§ **The problem**:
Which lines of the records below contain the word "host"? Copy each of them out.

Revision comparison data

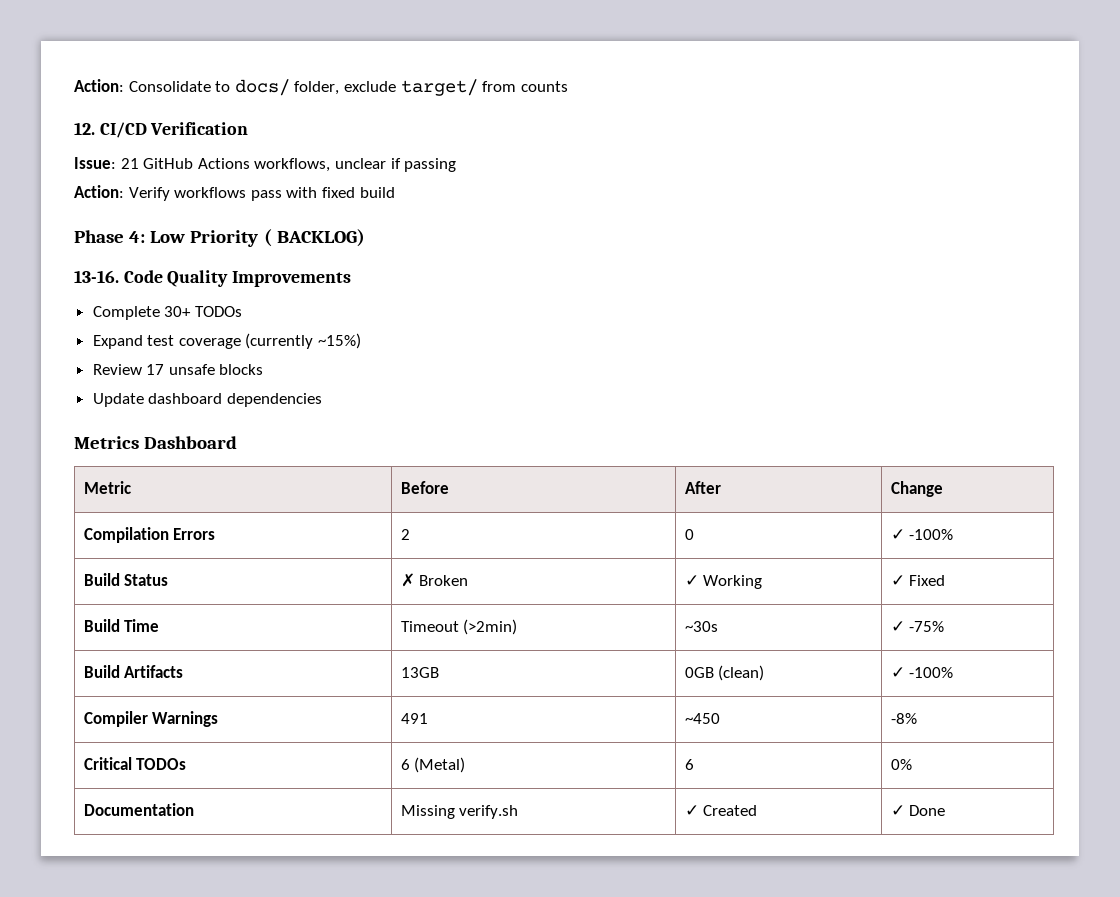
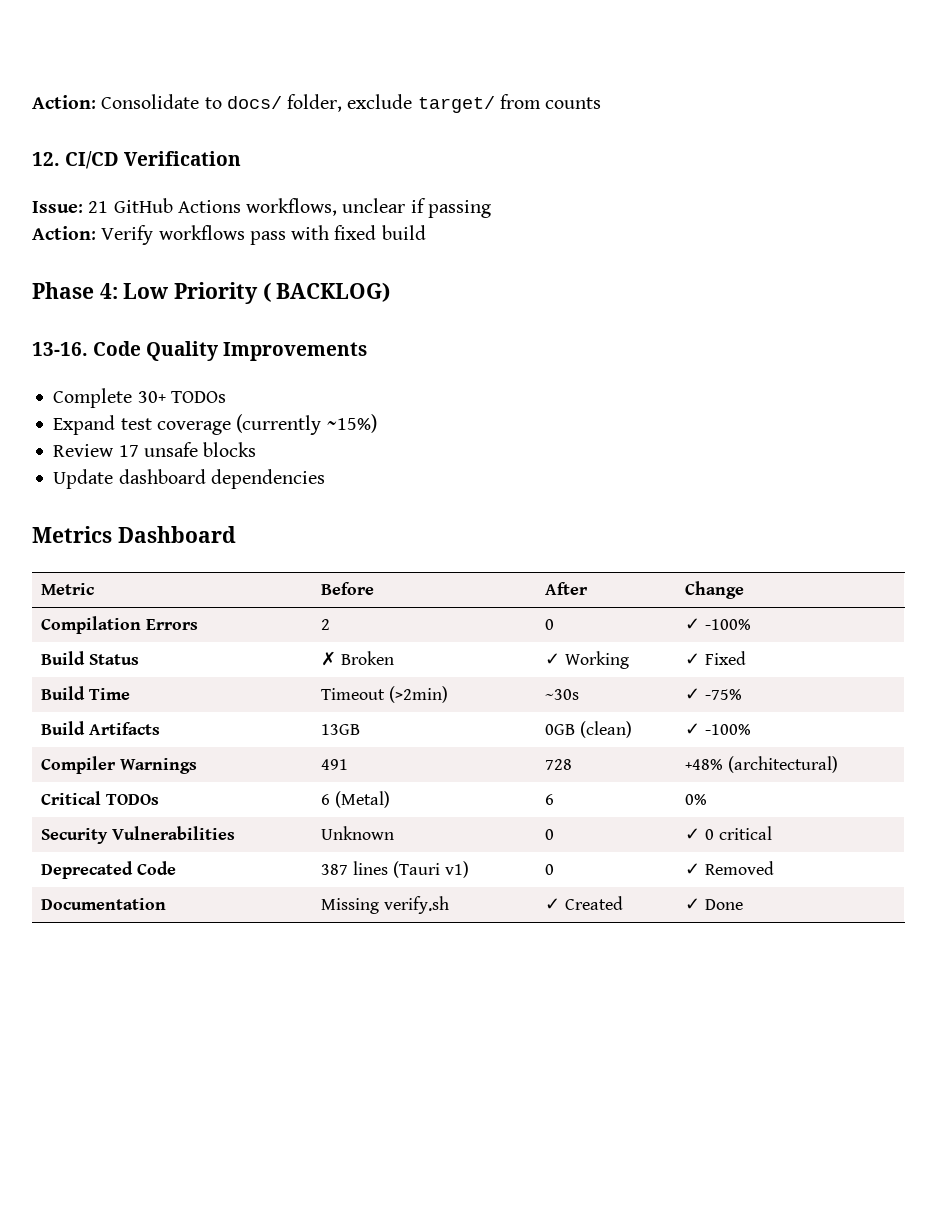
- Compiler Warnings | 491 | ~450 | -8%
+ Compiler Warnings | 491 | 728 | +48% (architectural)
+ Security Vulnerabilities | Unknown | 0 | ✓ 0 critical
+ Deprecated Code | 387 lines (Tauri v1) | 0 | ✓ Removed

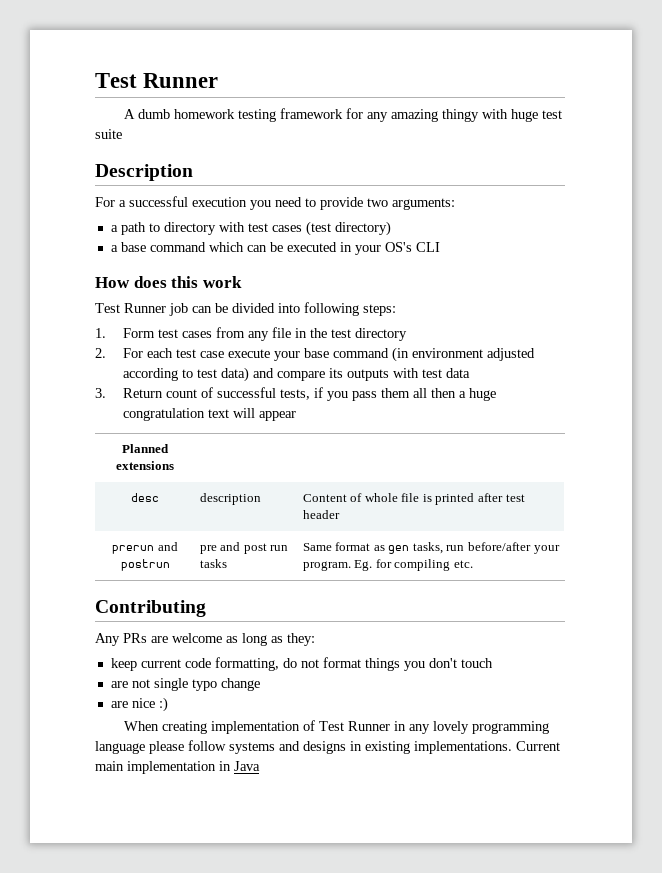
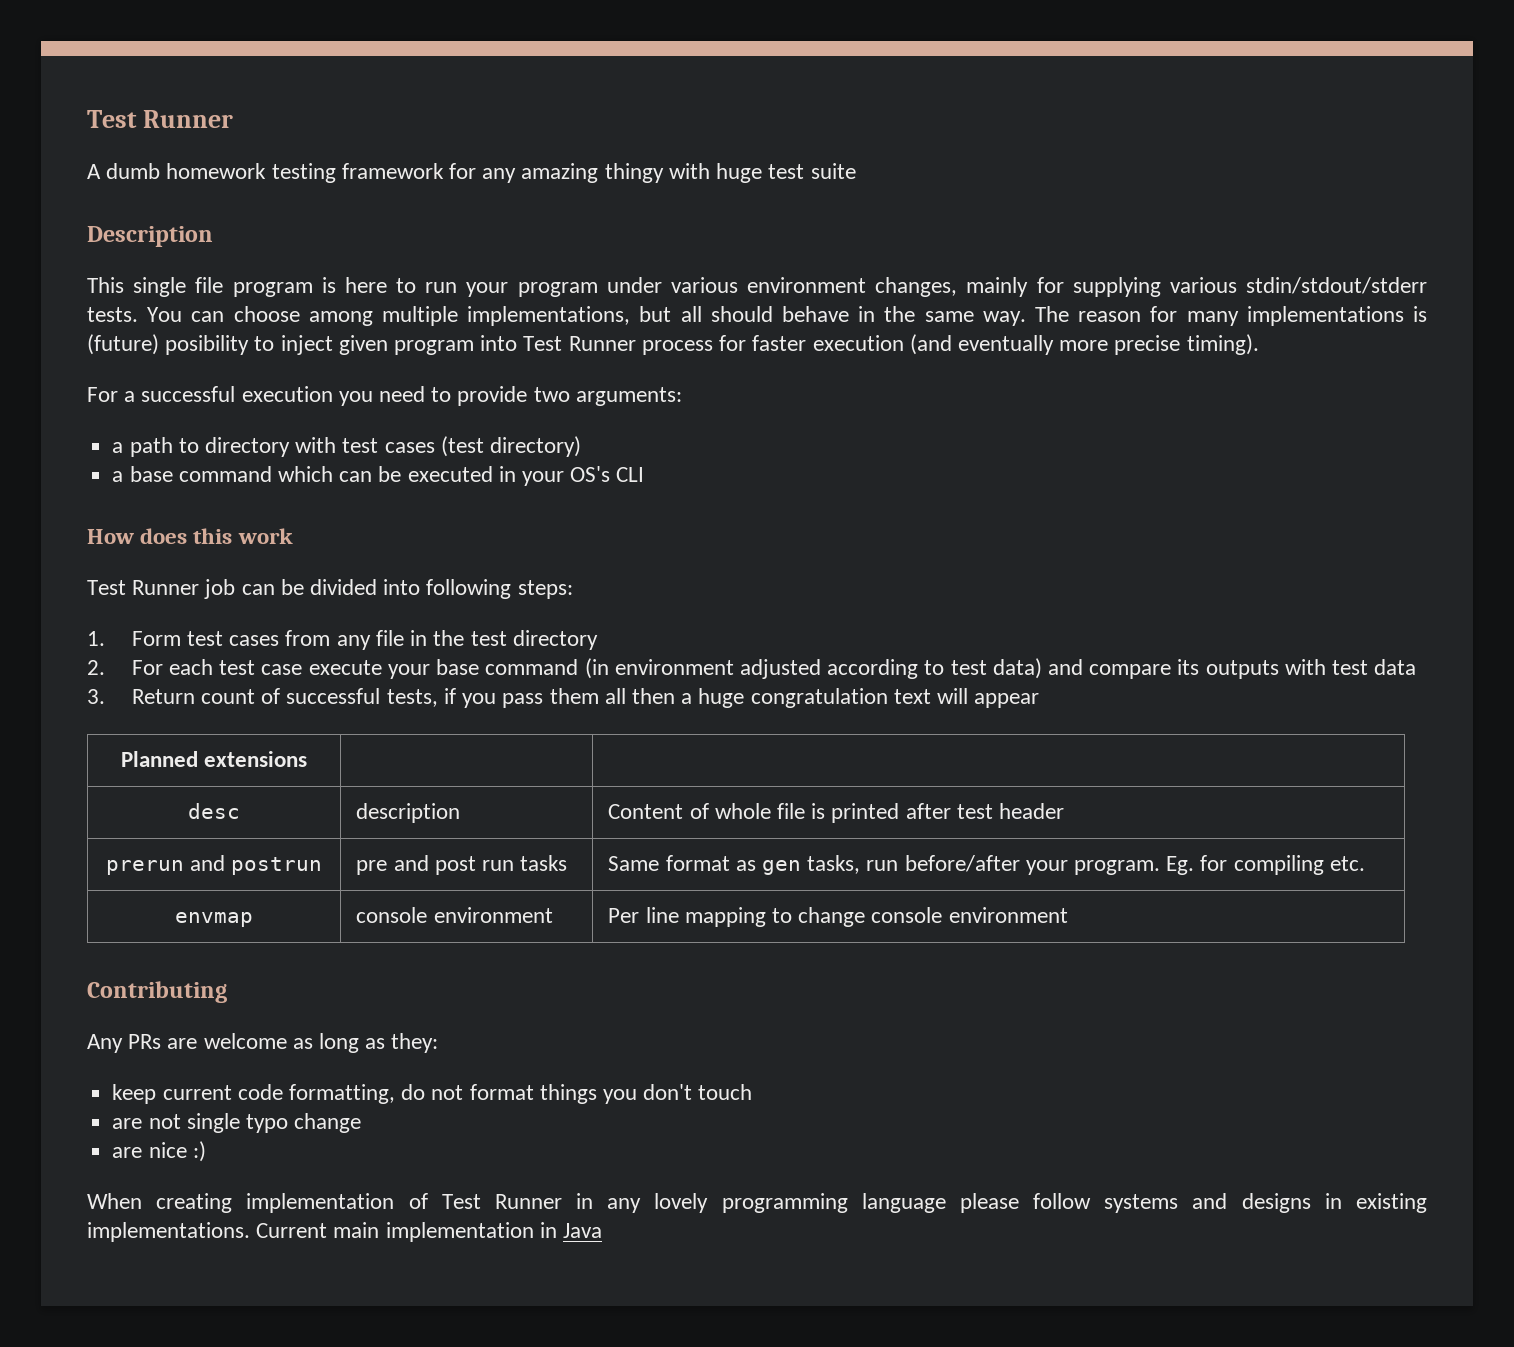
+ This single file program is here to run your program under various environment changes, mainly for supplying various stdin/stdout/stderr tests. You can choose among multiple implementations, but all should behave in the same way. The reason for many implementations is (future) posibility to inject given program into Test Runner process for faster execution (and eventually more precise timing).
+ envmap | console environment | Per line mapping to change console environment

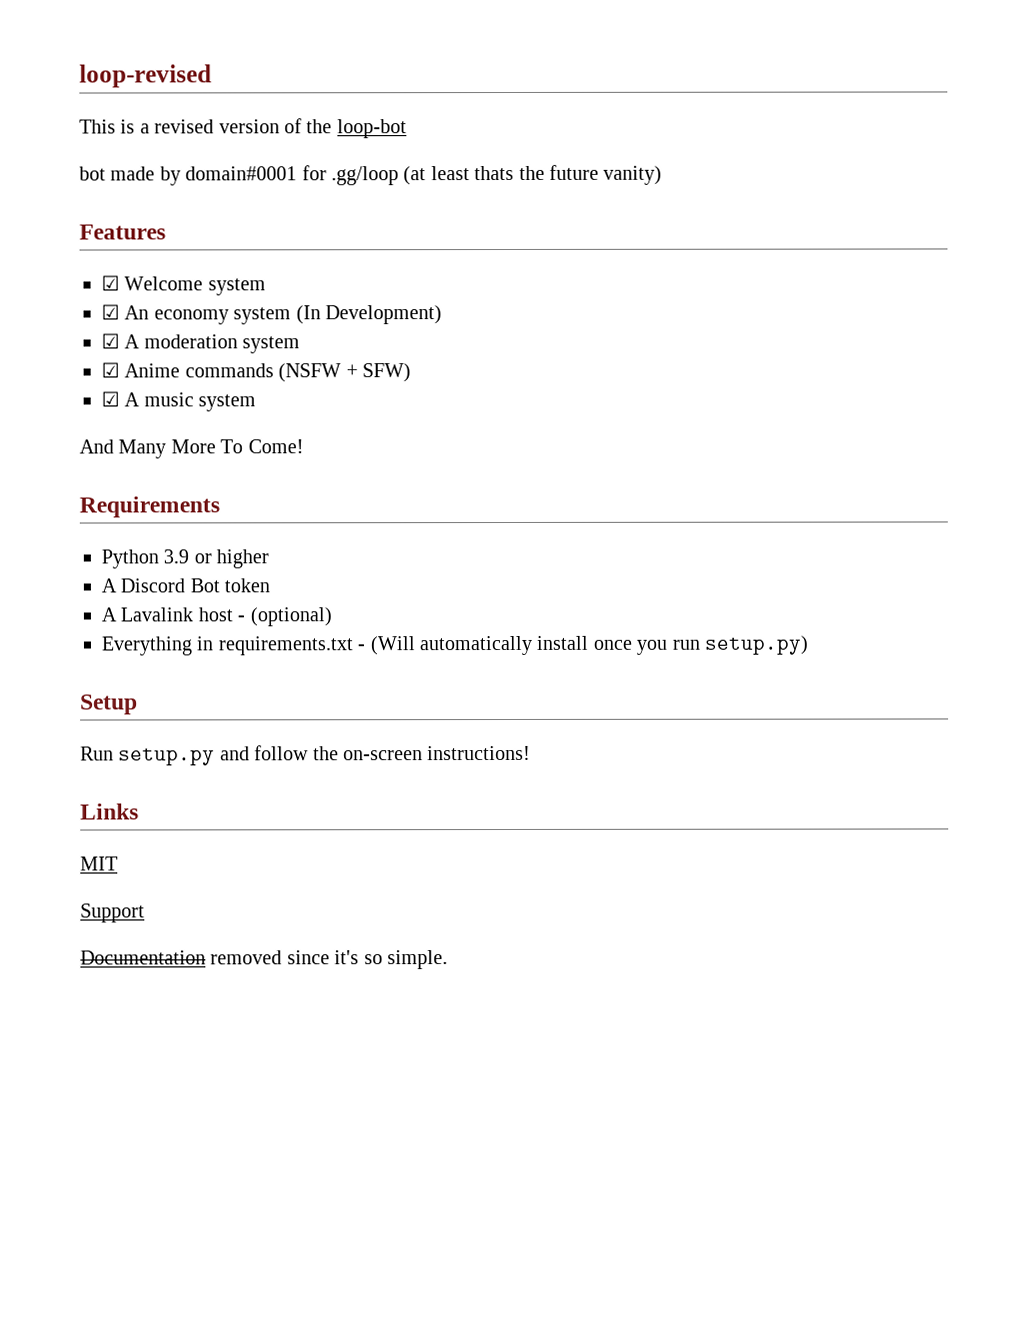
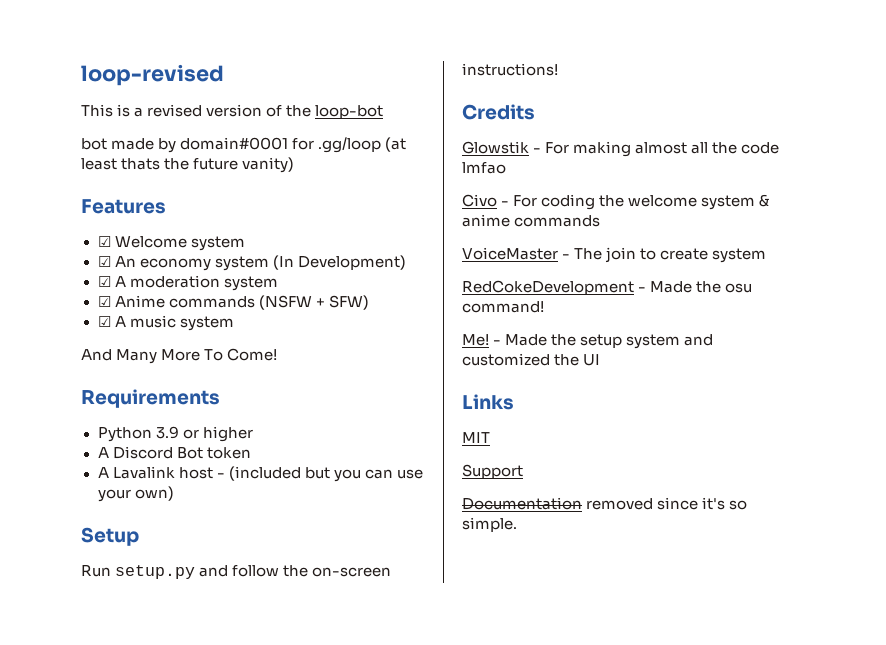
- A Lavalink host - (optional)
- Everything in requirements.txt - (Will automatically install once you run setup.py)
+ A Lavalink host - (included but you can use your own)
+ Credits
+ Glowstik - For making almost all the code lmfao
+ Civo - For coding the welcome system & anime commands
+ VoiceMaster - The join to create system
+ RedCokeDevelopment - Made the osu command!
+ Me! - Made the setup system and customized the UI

§ **Your response**:
- A Lavalink host - (optional)
+ A Lavalink host - (included but you can use your own)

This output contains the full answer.